12 Aug 2011 - 10:00 p. m.

Para combatir la "muerte blanca"

Reducir consumo de sal podría salvar 8,5 millones de vidas en 10 años.

Redacción Vivir

La llaman la “muerte blanca”. No hay cifras precisas que señalen cuántas personas pierden la vida por males relacionados con el consumo excesivo de sal, pero sí existen cuentas que estiman que reducirlo un 15% podría salvar 8,5 millones de vidas en la próxima década. Al menos esa es la conclusión de un estudio realizado por el Programa de Sueño, Salud y Sociedad de la Universidad de Warwick (Inglaterra), que dirige el profesor italiano Francesco Cappuccio.

Una investigación similar, publicada recientemente por el New England Journal of Medicine, señala que el cuerpo necesita 2,4 gramos de sodio al día (equivalentes a una cucharadita), pero el promedio de consumo en Occidente —entre 10 y 12 gramos— supera con creces esa cifra.

 El profesor Cappuccio afirma que después de la reducción del consumo de tabaco, disminuir la sal en las comidas será el método más beneficioso y efectivo para mejorar la salud global. Y estas son sus cuentas: con sólo rebajar tres gramos de sal al día se podrían evitar 8.000 muertes por accidente cerebrovascular y 12.000 por cardiopatías coronarias al año en Inglaterra.

En Estados Unidos esta misma medida se traduciría en 120.000 casos menos de cardiopatía coronaria, 66.000 de accidentes cerebrovasculares y 99.000 de ataques al corazón. Incluso, se estima que se ahorrarían hasta US$24 mil millones anuales en atención de salud por estos males.

La “muerte blanca” también prendió las alarmas de la Organización Mundial de la Salud (OMS), que estableció la meta de reducir en 5 gramos el consumo de sal por persona para 2025.

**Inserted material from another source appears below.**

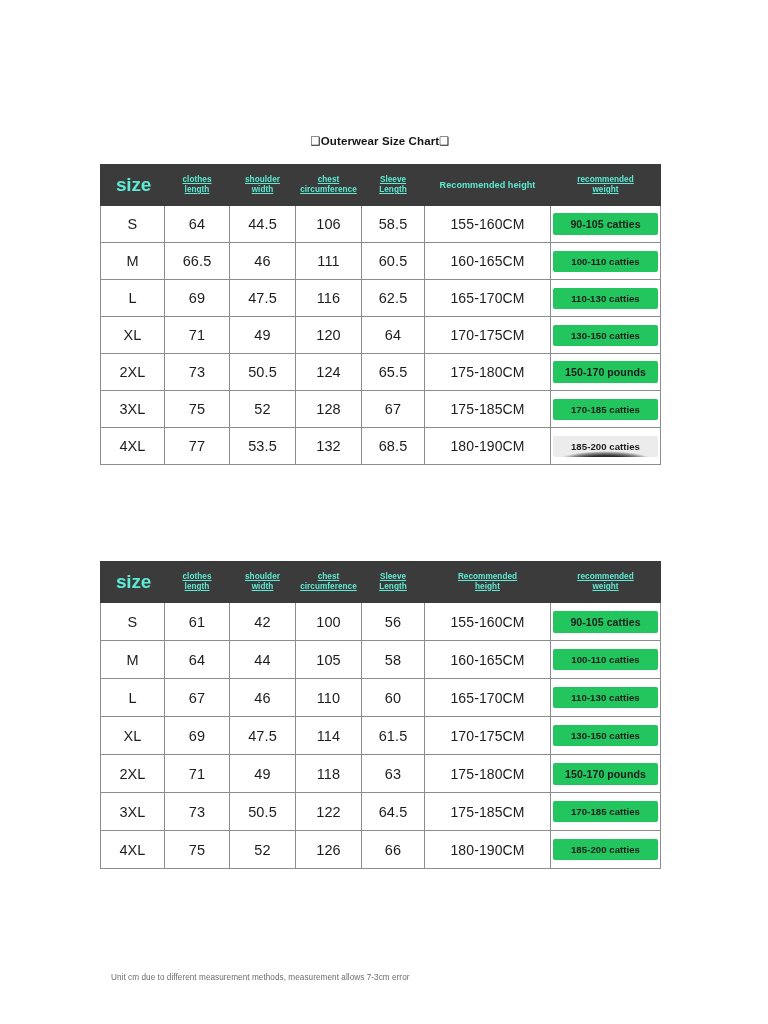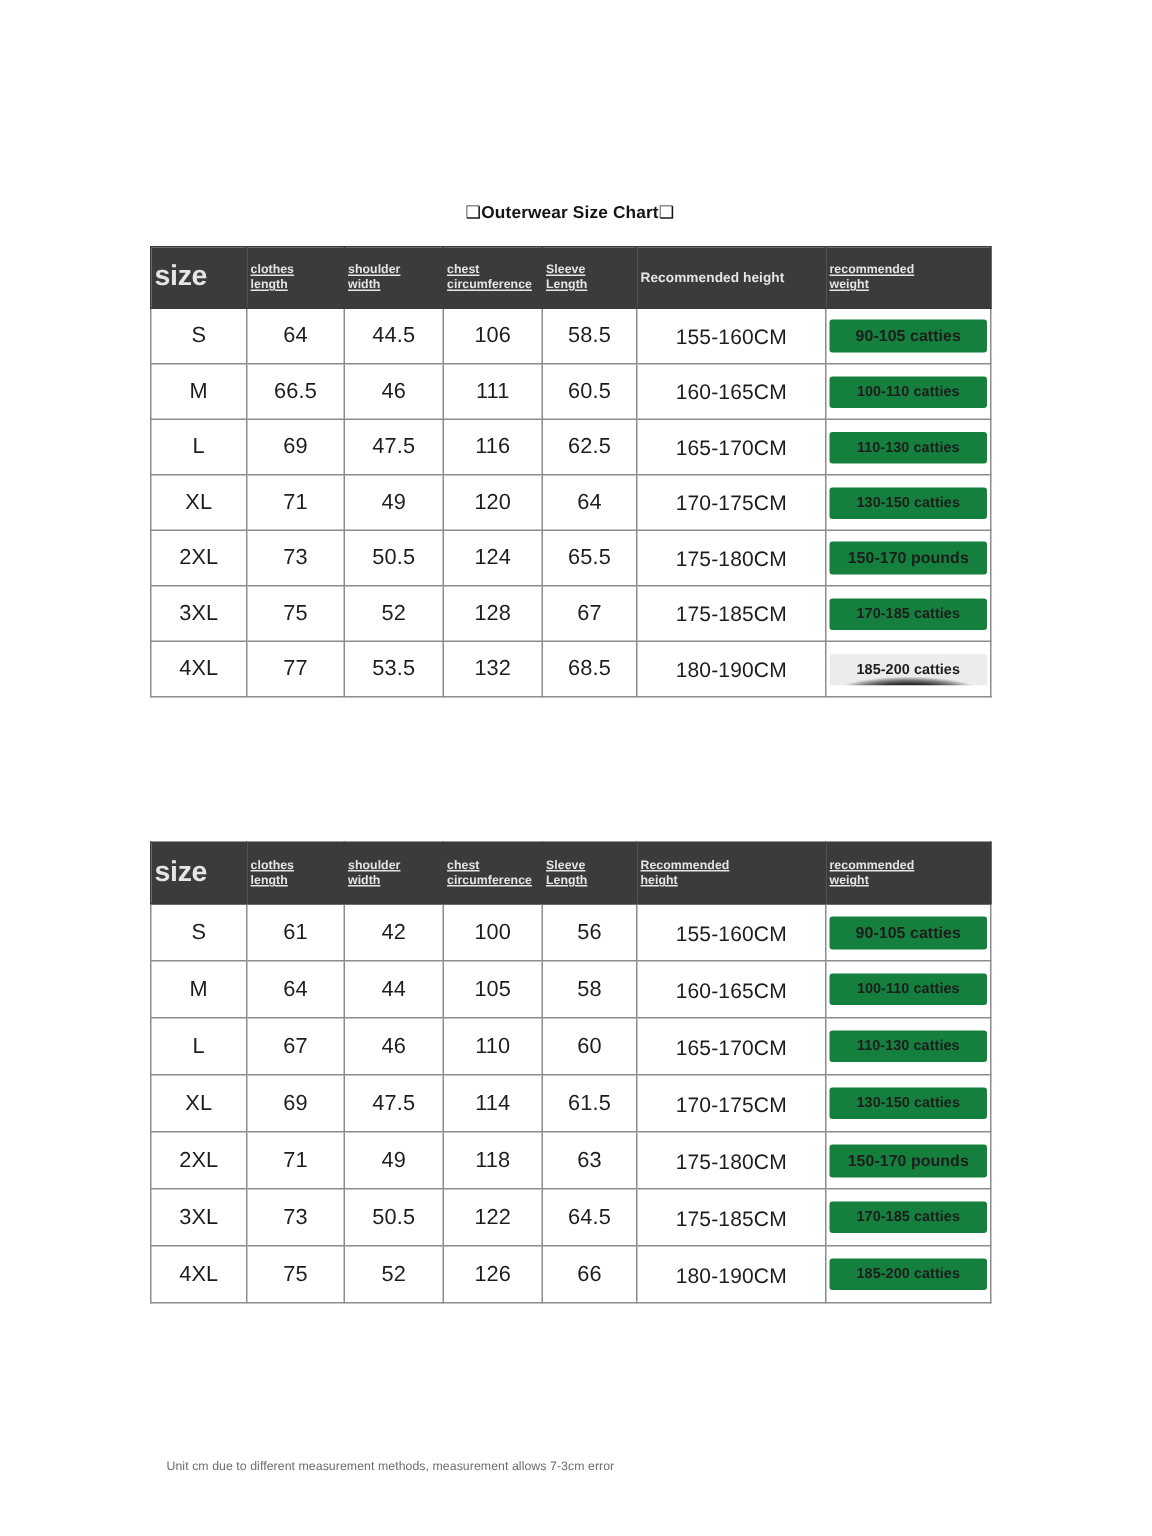"size" thead th { color: #e5e5e5 -> #5eead4; text-align: left -> center }
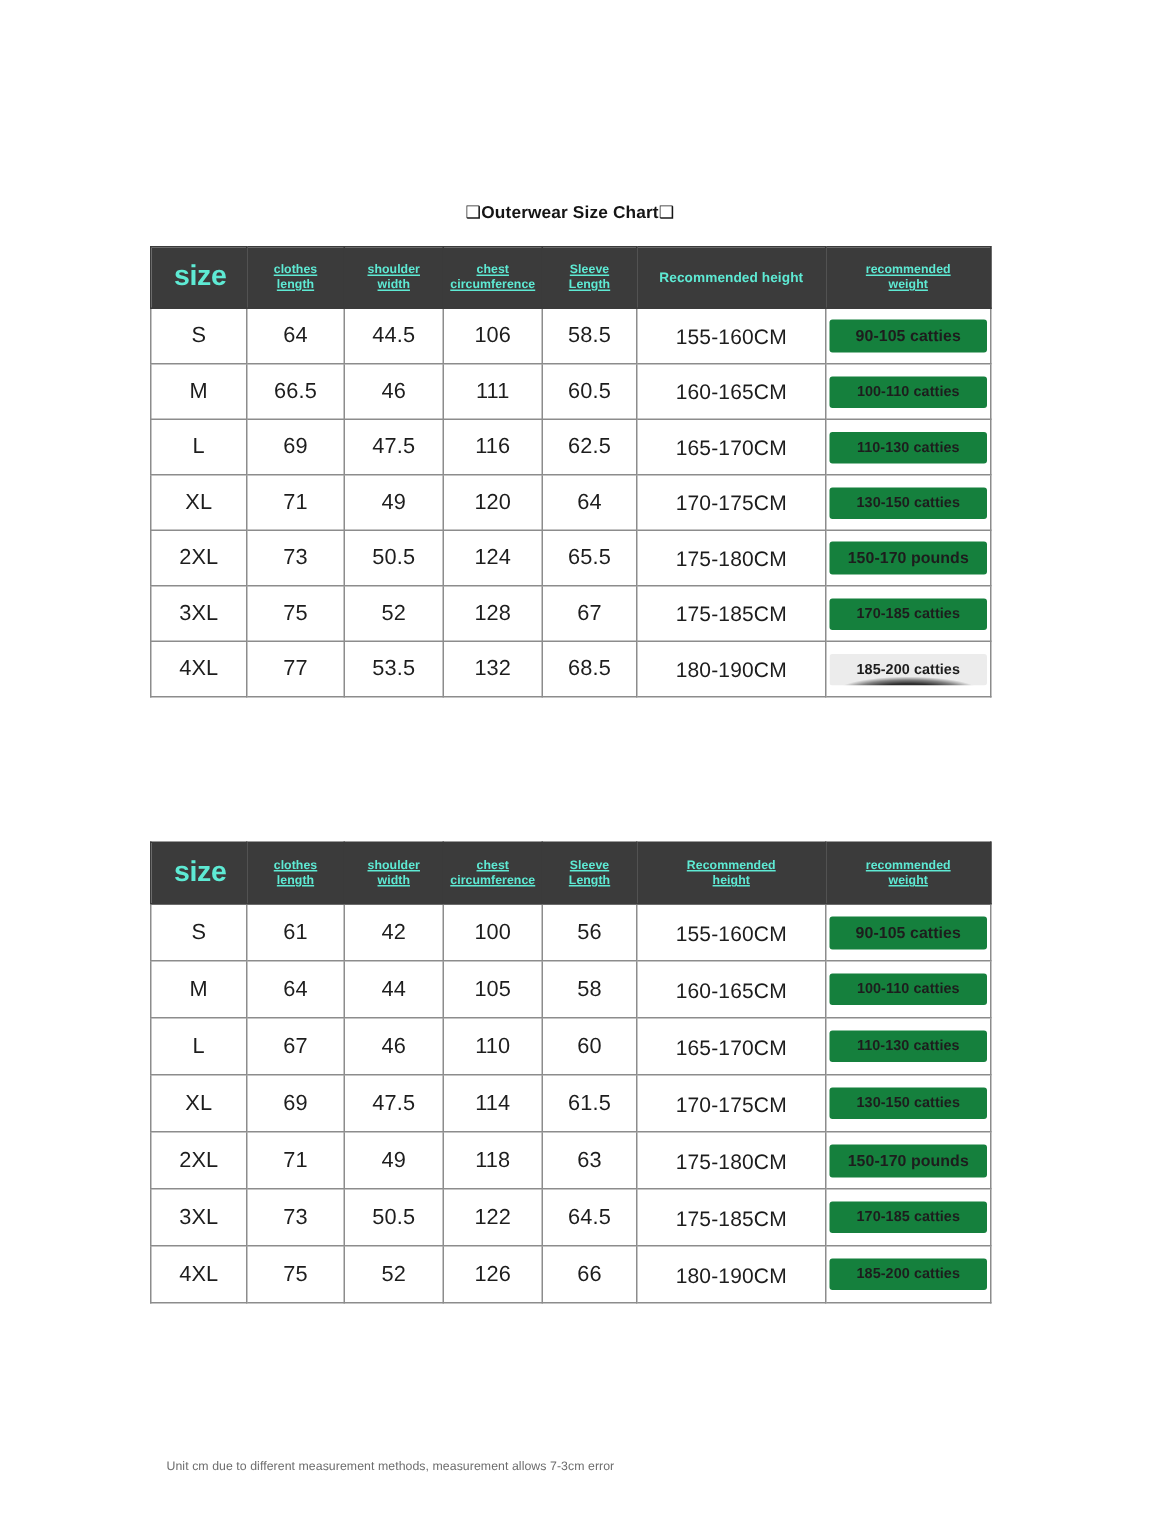"90-105 catties" td.cell-weight .wt-inner { background: #15803d -> #22c55e }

Este escenario plantea un cambio en los hábitos alimenticios individuales. Pero es insuficiente. La investigación de Cappuccio plantea que habitualmente la sal es incorporada en los alimentos en el momento de su fabricación, antes de ser puestos a la venta. De ahí que, asegura, “debe ser reconocida la gran responsabilidad de los fabricantes de alimentos en la contribución a disminuir la epidemia de enfermedades cardiovasculares”.

El cirujano cardiovascular Jaime Calderón, del Instituto del Corazón de Bucaramanga, cuenta que a este hábito se le llama “el asesino oculto” por su relación directa con la tensión arterial alta. “En Occidente culturalmente abusamos de la sal no sólo a la hora de comer, sino en el proceso de preparación de los alimentos. Así se ve, por ejemplo, en las galletas, el pan y cierto tipo de gaseosas”, dice Calderón. Muchos enlatados, carnes y bebidas energizantes también entran en este listado.

Así como la comunidad internacional se unió para luchar contra el tabaco, así como las legislaciones de algunos países han empezado a exigir el retiro de publicidad de cigarrillo y que en las cajetillas estén estampadas imágenes mostrando los posibles efectos, investigadores y expertos ya empiezan a exigir una campaña global en contra del consumo excesivo de sal. “Es clarísimo que se necesitan fuertes campañas. Ya hay acuerdos entre fundaciones e industrias de alimentos para limitar el uso de sodio”, dice Calderón. “La colaboración del mercado, la industria, la sociedad, los gobiernos, es fundamental”, resalta Cappuccio.